Hopefully you are not saying, “Yes, that’s our challenge” to all of the above. But I’ve been there and have had to address all of the above challenges. Without some sort of Business Glossary, I did not have effective answers to the 6 operatives of what, how, where, who, why, and when. Answering those questions can be provided by Data Governance processes and captured in a Business Glossary.
I believe it is best to report data quality to Data Consumers at a Business Term level rather than at a critical data element level. Why? First, most organizations have many occurrences of each data element throughout the technology landscape. The same data element may exist 10 or even 70 times across the enterprise. The activities of capturing the definition the business rules, quality rules, accountability and authoritative sources and other metadata is a challenge to do just once. It is improbable that you can manage it across all of the occurrences for the critical data elements at the data element level across the enterprise. Second, we have critical data elements defined with different physical names across applications and platforms. Again, defining all the metadata associated is too daunting to manage at the data element level. Yes, it can be said that it is a “bottom-up then top-down process” for identifying the critical data in the quality program. However, we can define all that metadata once at the Business Term level and then relate all of the critical data element physical occurrences to the Business Term. These activities are done effectively in a Business Glossary.
The measurement of data quality has more business meaning at the Business Term level. Yet, the actual measurement is done on the physical data element and at the Authoritative Source database. No question on that. While we may have the same data attribute in many systems, applications, and databases in our environment, there should only be one Authoritative Source for that data attribute and that is where our data quality measurement must be done.
How Can Data Governance be Used for Data Quality?
Prior to the popularity of Data Governance programs, data quality initiatives were most often seen as an IT issue. IT was recognized as the custodian of the data. “Why can’t you just get the data right” was often a statement heard from business management. Well, the definition of “right” was never something IT could complete alone. To borrow a phrase, “it takes a village” to achieve an acceptable level of data quality. By that I mean both IT and the business teams must work together to answer the 6 operatives necessary to achieve acceptable data quality.
The Data Governance program will enable solutions to our quality challenges, and the Business Glossary is the core application for Data Governance information management. What can the Data Governance program provide to support a Data Quality program?
- Data Governance should provide an organization of people such as a Working Group or Board to define the strategy around data quality and critical data. The working group is important since the resolution of data quality issues are often cross functional and may require funding of operational application changes.

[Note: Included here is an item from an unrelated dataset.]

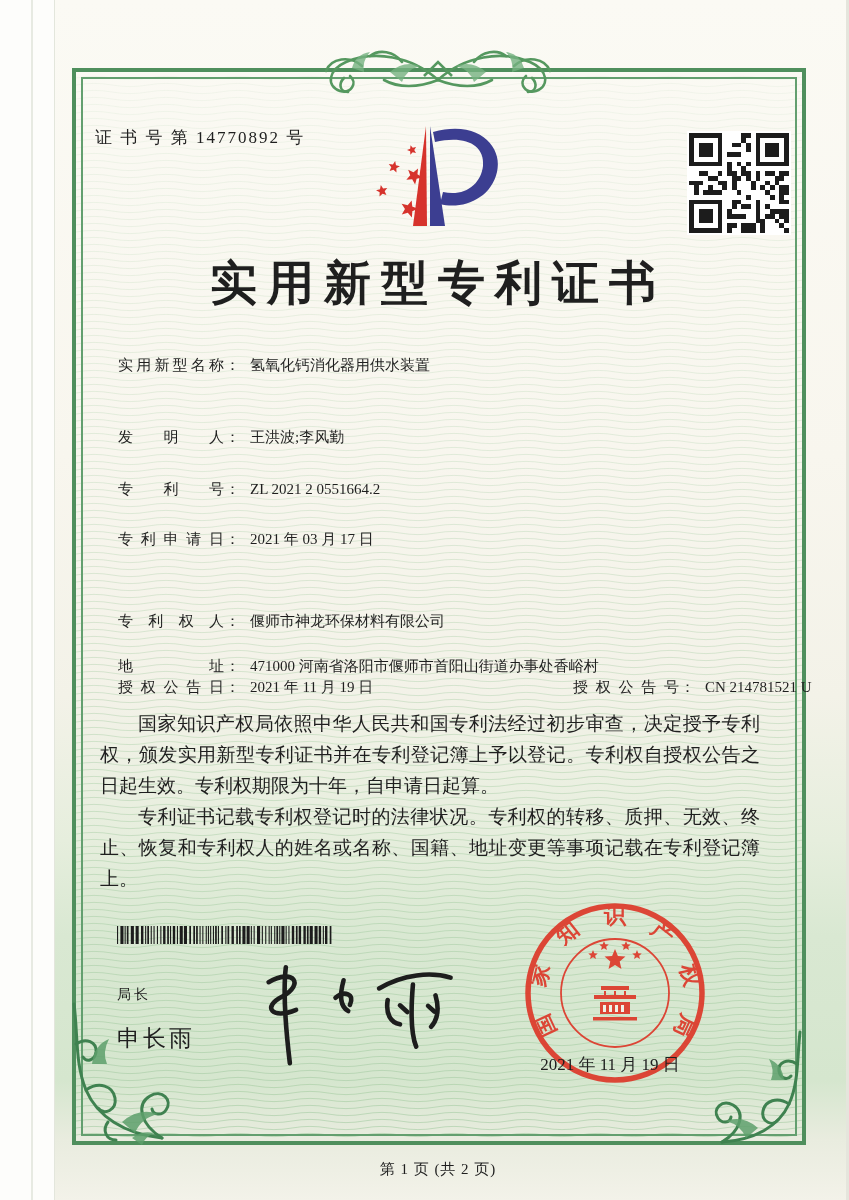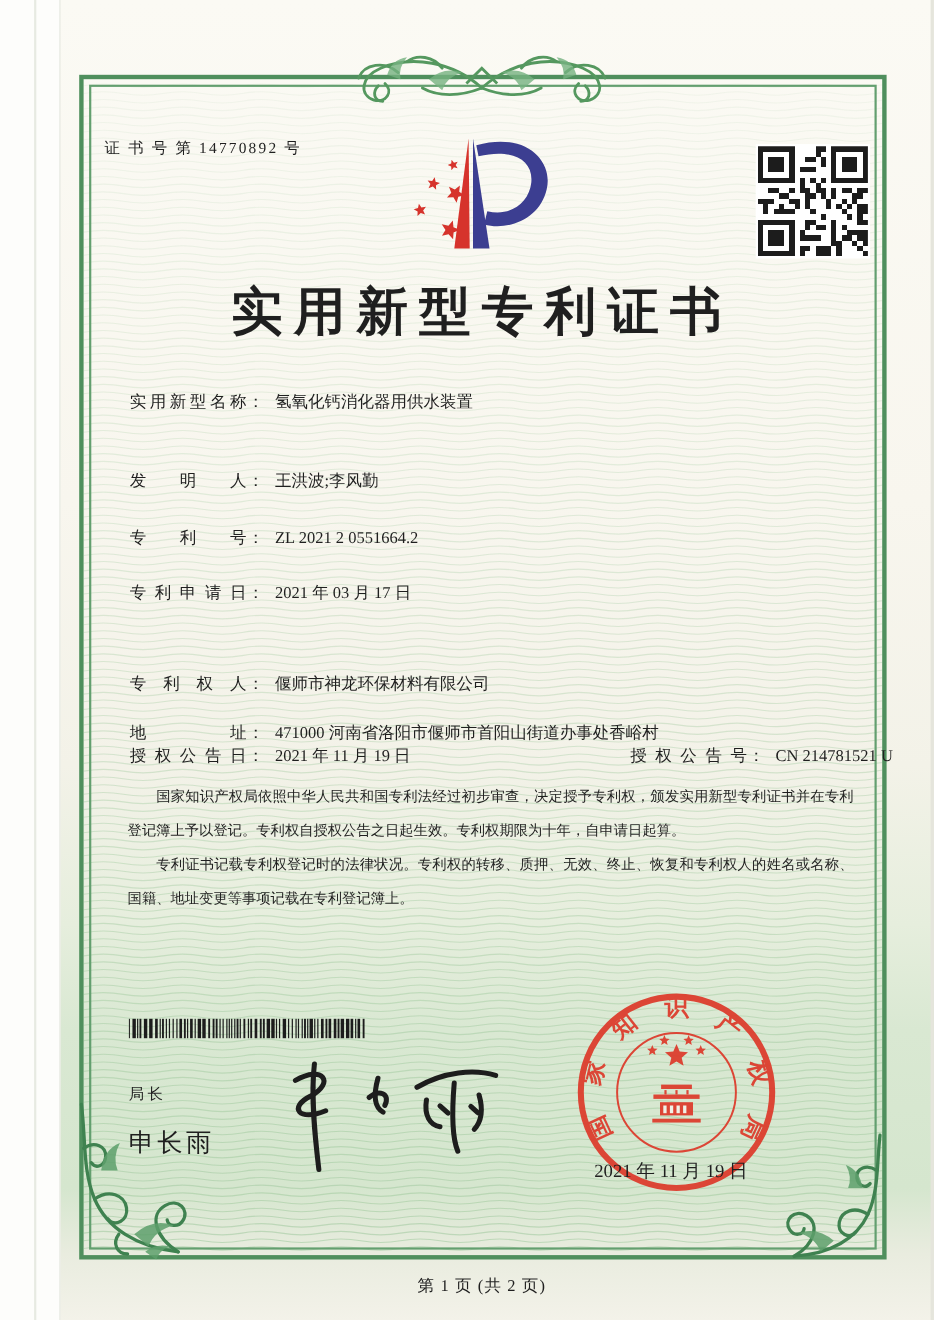"证 书 号 第 14770892" .cert-no { font-size: 14px -> 17px }
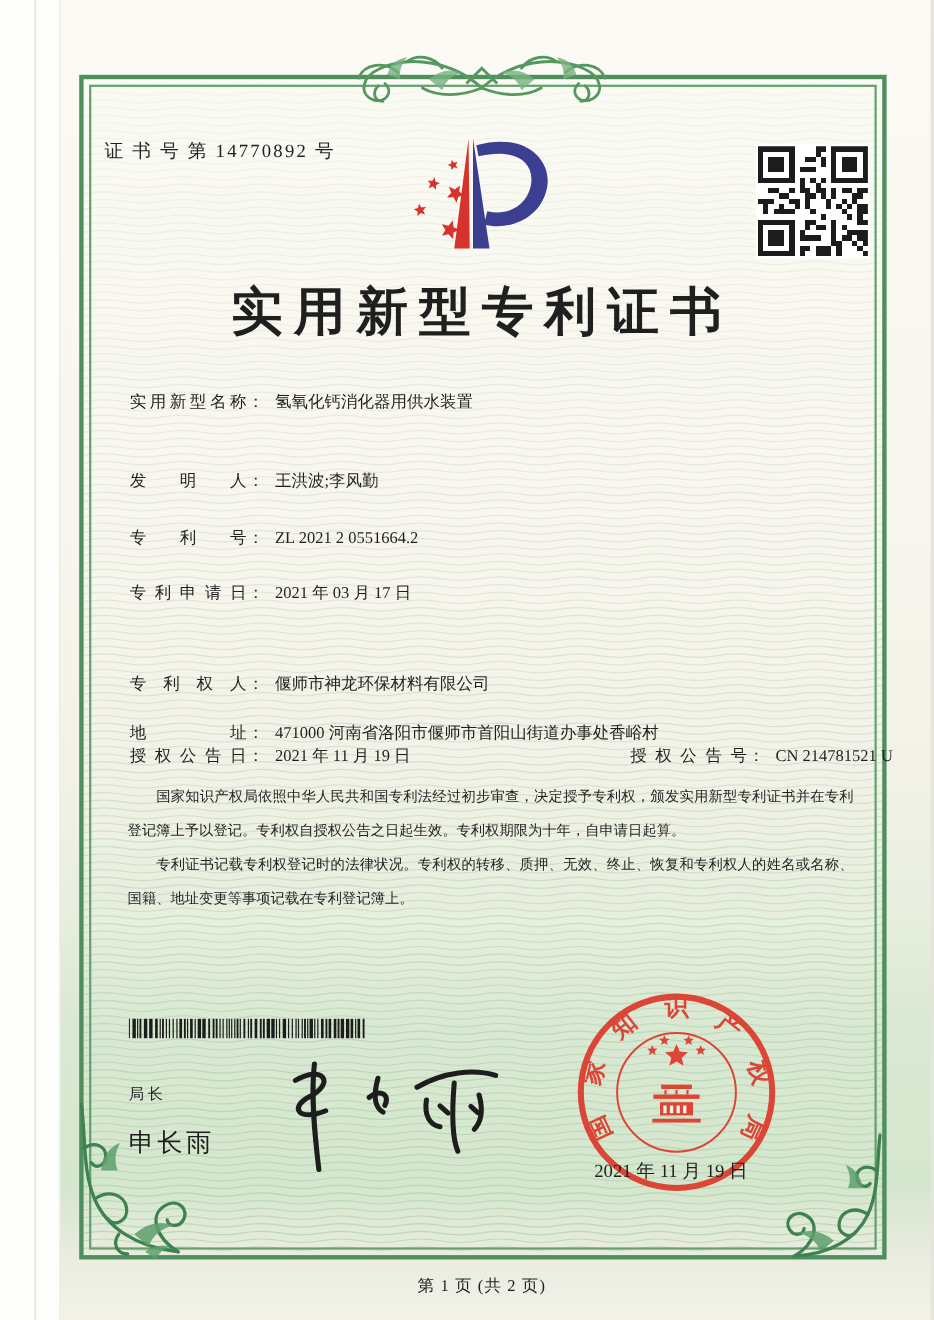"国家知识产权局依照中华人民共和国专利法经过初步审查，决定授予专利权，颁发实用新型" .bodytext { font-size: 13px -> 19px; margin-left: 16px -> none }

- Data Governance should have identified Data Content Owners or Data Stewards that are responsible for the life-cycle and management of specific Business Terms and associated data elements. These individuals should be recognized in the Business Glossary. These individuals work with the Business Glossary to capture the Business Term definitions, valid values, business rules, quality rules, quality expectations of “fit for purpose,” issue management and resolution, data usage guidelines, etc.
- Data Governance should have established Data Policies that included a Data Quality Strategy that identifies what, why, who, when, where, and how data quality will be managed. These policies should be accessible from your Business Glossary as well.
- The physical data elements and authoritative sources should be related to the appropriate Business Term in the Business Glossary. Thus, the Business Glossary provides the linkage to the critical data physical database and column where data quality is measured. The quality measurements for each quality dimension at each period of time should be integrated into the Business Glossary. Thus, all Data Consumers can have access to the Data Quality metrics via the Business Glossary or dashboards you create from the Business Glossary metadata.
- Data Governance allows for the coordinated definition and capture of data quality requirements for each quality dimension. This definition, requirements, thresholds and periodic quality metrics should be managed in the Business Glossary. The Business Glossary should be your repository of information about data quality and associated metrics at the Business Term level.
I suggest that you categorize data quality business rules for your Business Terms similar to those data quality dimensions listed below. There are additional quality dimensions that can be measured. However, the dimensions listed below are those that most organizations seem to measure. The dimensions of data quality that are defined below are accuracy, completeness, conformity, consistency, integrity and timeliness. Your Data Governance program should determine the dimensions that are important to your organization. Not all dimensions may be important to all critical Business Terms.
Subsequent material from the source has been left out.